The play is a memorable end-of-year event for the 5th-graders, but the teaching pair also sees it as a chance to launch students into middle school with the confidence that stage performance can endow even the shyest student.

Wojcieszek, who choreographs the school’s annual play, sees the transformation every year. “They begin the school year a little shy and timid,” she said. “After January, they’re different children.”

The two teachers start looking for the right play in August. In past years, they’ve selected such Broadway classics as “South Pacific” and “The Sound of Music.” Spinner said this year they chose “The Pajama Game,” which won the Tony Award for best musical in 1955, because the plot involving union members in a pajama factory is still relevant today. “It’s about factory workers who work very hard and want a raise,” she said. “They fight to get it, including staging work slowdowns and rallies.”

After they choose the year’s play, the two teachers get to work condensing it and making it age-appropriate. Romantic intrigue is considerably edited. Students are introduced to the songs first; once they’re familiar with the music, the dance numbers are introduced. An instrumental CD is used for the show, but the vocals are all student voices. When a student shows outstanding talent, Spinner and Wojcieszek often write in a solo for the child to perform.

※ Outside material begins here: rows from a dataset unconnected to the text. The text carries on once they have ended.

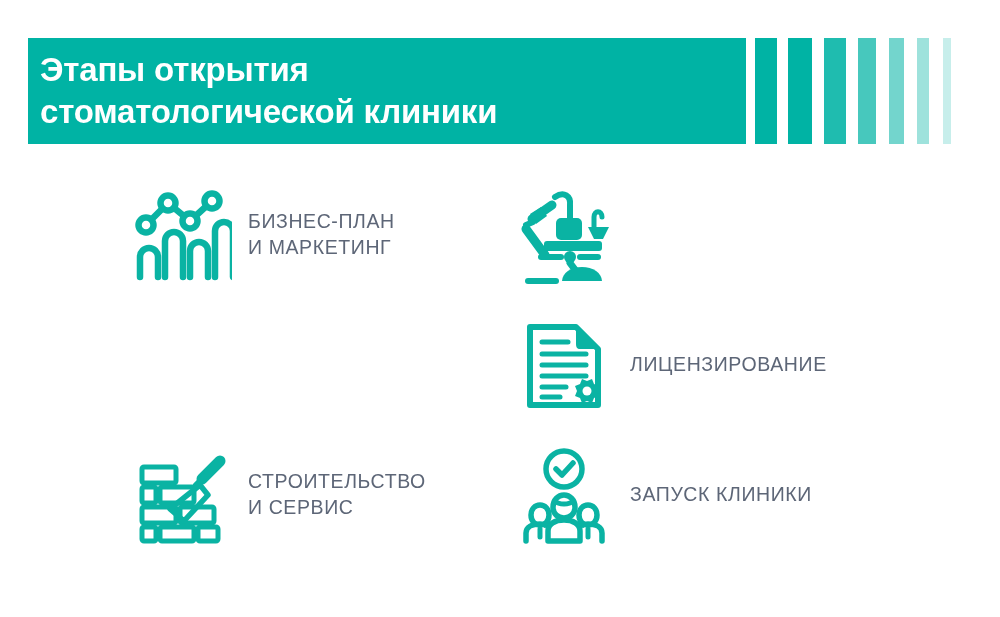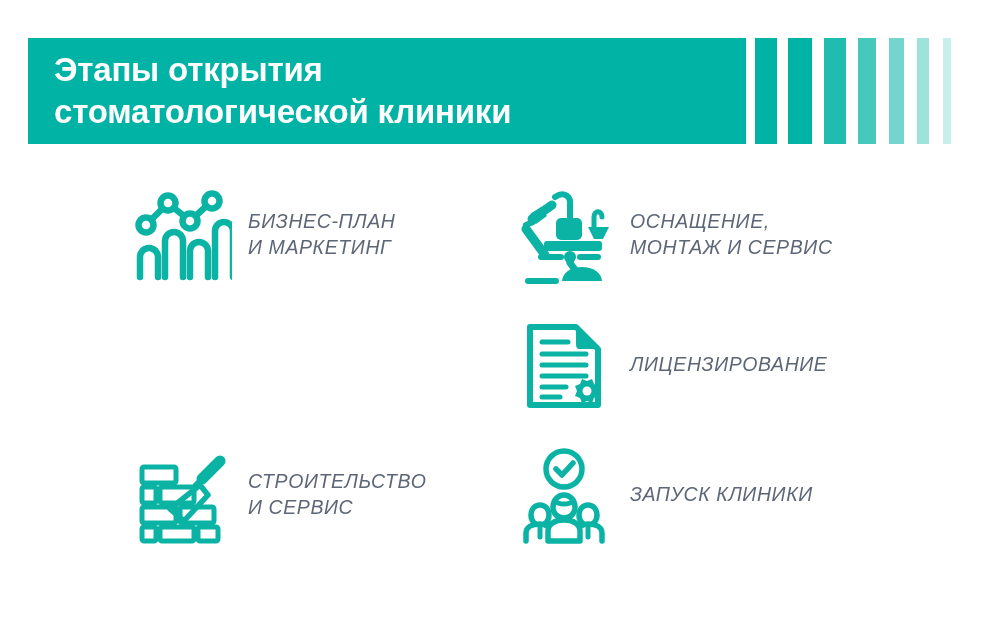--- a/index.html
+++ b/index.html
@@ -45,7 +45,7 @@
     font-weight: bold;
     line-height: 1.28;
     letter-spacing: -0.2px;
-    padding-left: 26px;
+    padding-left: 12px;
     white-space: pre-line;
   }
 

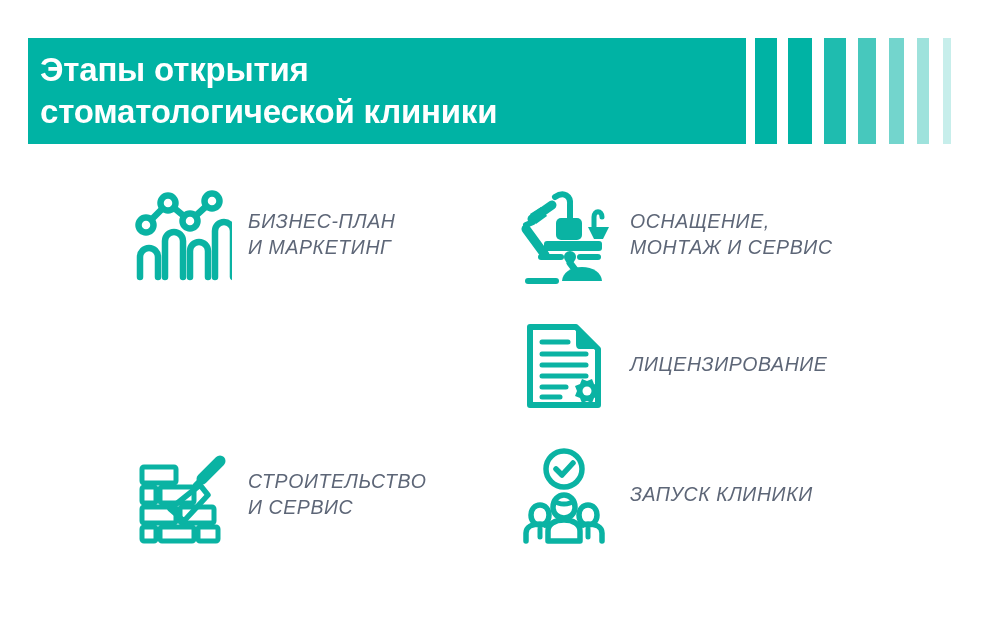--- a/index.html
+++ b/index.html
@@ -99,7 +99,6 @@
     letter-spacing: 0.6px;
     white-space: pre-line;
     margin-left: 14px;
-    font-style: italic;
   }
 
   

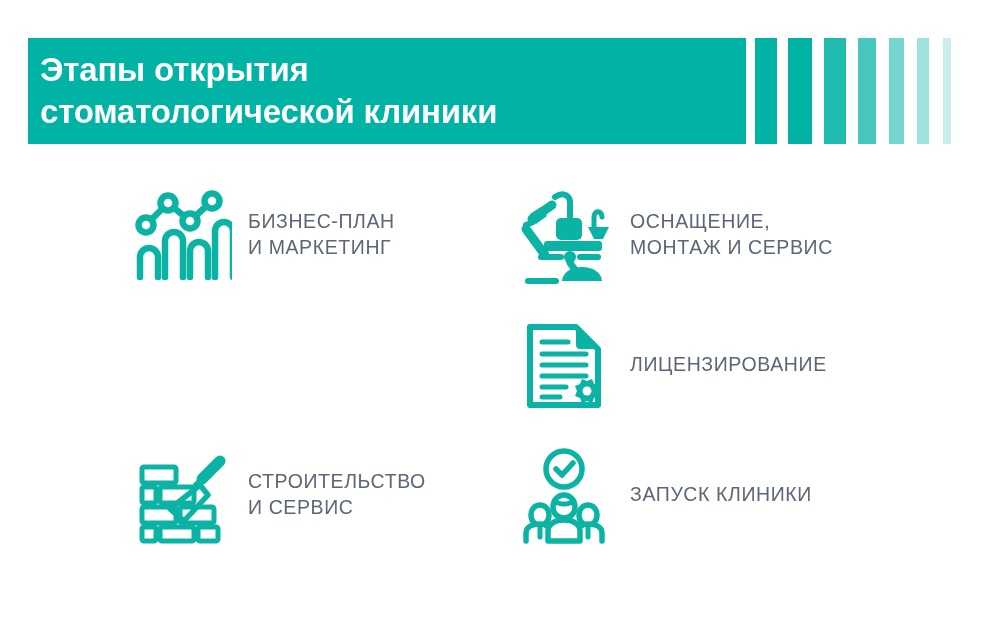--- a/index.html
+++ b/index.html
@@ -182,8 +182,6 @@
           <path d="M14,96 L42,96" stroke-width="6"></path>
         </svg>
       </div>
-      <div class="step-label">ОСНАЩЕНИЕ,
-МОНТАЖ И СЕРВИС</div>
     </div>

Families flock to the end-of-year event. There’s not an empty seat in the 530-seat house for the official performance.

Spinner oversaw all facets of the play’s production before Wojcieszek arrived nine years ago. “I was doing it for 20 years,” Spinner said. “The principal asked me, ‘How can I support you?’ I told her, ‘Hire a dance teacher.’”

Principal Katherine Moloney sees the show as integral to the school’s mission — PS 100 is a magnet school of media arts and communication. “Students here start performing as early as kindergarten, doing stage recitations and understanding theater and audience,” Moloney said.

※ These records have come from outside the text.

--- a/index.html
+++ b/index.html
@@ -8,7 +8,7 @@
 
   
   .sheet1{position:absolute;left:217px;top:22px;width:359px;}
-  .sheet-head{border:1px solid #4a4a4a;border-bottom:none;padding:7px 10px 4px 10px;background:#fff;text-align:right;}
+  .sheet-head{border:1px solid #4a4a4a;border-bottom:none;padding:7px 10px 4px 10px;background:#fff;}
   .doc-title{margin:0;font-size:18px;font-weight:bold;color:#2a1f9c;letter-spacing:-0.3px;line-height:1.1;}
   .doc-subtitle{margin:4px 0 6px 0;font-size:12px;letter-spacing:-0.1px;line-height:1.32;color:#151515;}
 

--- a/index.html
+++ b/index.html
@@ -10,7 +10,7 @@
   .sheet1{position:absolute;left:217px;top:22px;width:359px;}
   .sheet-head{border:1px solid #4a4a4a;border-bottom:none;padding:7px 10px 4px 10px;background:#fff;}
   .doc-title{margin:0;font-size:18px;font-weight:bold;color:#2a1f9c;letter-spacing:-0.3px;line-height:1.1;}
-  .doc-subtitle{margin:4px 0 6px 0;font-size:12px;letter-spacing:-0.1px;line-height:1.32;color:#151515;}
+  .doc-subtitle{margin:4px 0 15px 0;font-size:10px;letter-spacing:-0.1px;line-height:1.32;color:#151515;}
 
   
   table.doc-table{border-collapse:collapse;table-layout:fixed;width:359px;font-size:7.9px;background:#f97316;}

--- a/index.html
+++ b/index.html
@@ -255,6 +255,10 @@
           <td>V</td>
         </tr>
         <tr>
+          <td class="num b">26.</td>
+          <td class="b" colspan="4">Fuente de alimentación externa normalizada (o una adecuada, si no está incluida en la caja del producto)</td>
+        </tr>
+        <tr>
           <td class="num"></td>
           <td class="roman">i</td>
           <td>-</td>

Students “wash” pajamas on the factory assembly line.
One 5th-grader with an outstanding voice sings a solo.

The school of 730 students draws largely from the Russian immigrant community of Brighton Beach, and sometimes Spinner and Wojcieszek have to explain a colloquialism or a phrase in the play that is no longer in common use.

“We have to work on literal language,” Wojcieszek said. “For example, the phrase ‘I had a ball.’ Some of our students might take that literally.”

Performers give it their all in a play about workers’ rights and fair wages.

Every 5th-grader — 109 are in the class this year — is involved in the play, including the 5th-graders in a District 75 school that occupies a floor at PS 100. Three students in Tamara Chekalov’s District 75 class are involved in the dance scenes, and she stood in the back during the rehearsal watching them. “In the beginning, they were worried about the dances. I told them, ‘Don’t worry; you can learn.’ They do very well.”

Each production has a number of crucial off-stage roles, from raising the curtain to managing props, microphones and the music. These roles allow students to participate if they don’t have the performing bug.

As the students gain confidence, they take a bigger part in shaping the production.

“During the rehearsals, they’ll tell us, ‘I think this would be better this way’ and we listen to them,” Spinner said. “A lot of things in the play are their ideas.”

By including the children’s ideas in the production, Wojcieszek explains, “We give them ownership of the play. It’s about making every child feel he or she is special, even in ensemble. We’re cheerleaders for them all year long.”

A tango scene gives dancers a chance to shine.

During a rehearsal in the auditorium two weeks before the May 25 performance, it’s clear the students have embraced the rhythms and responsibilities of a musical production. As soon as Spinner sits down at the piano and begins to play scales, the animated hubbub of students chattering with each other dissolves into something magical: students vocalizing in the appropriate key.

At the end of rehearsal, students practiced their curtain calls with crisp bows and big smiles.

“When they graduate, they’re not afraid of anything,” Spinner said with a smile.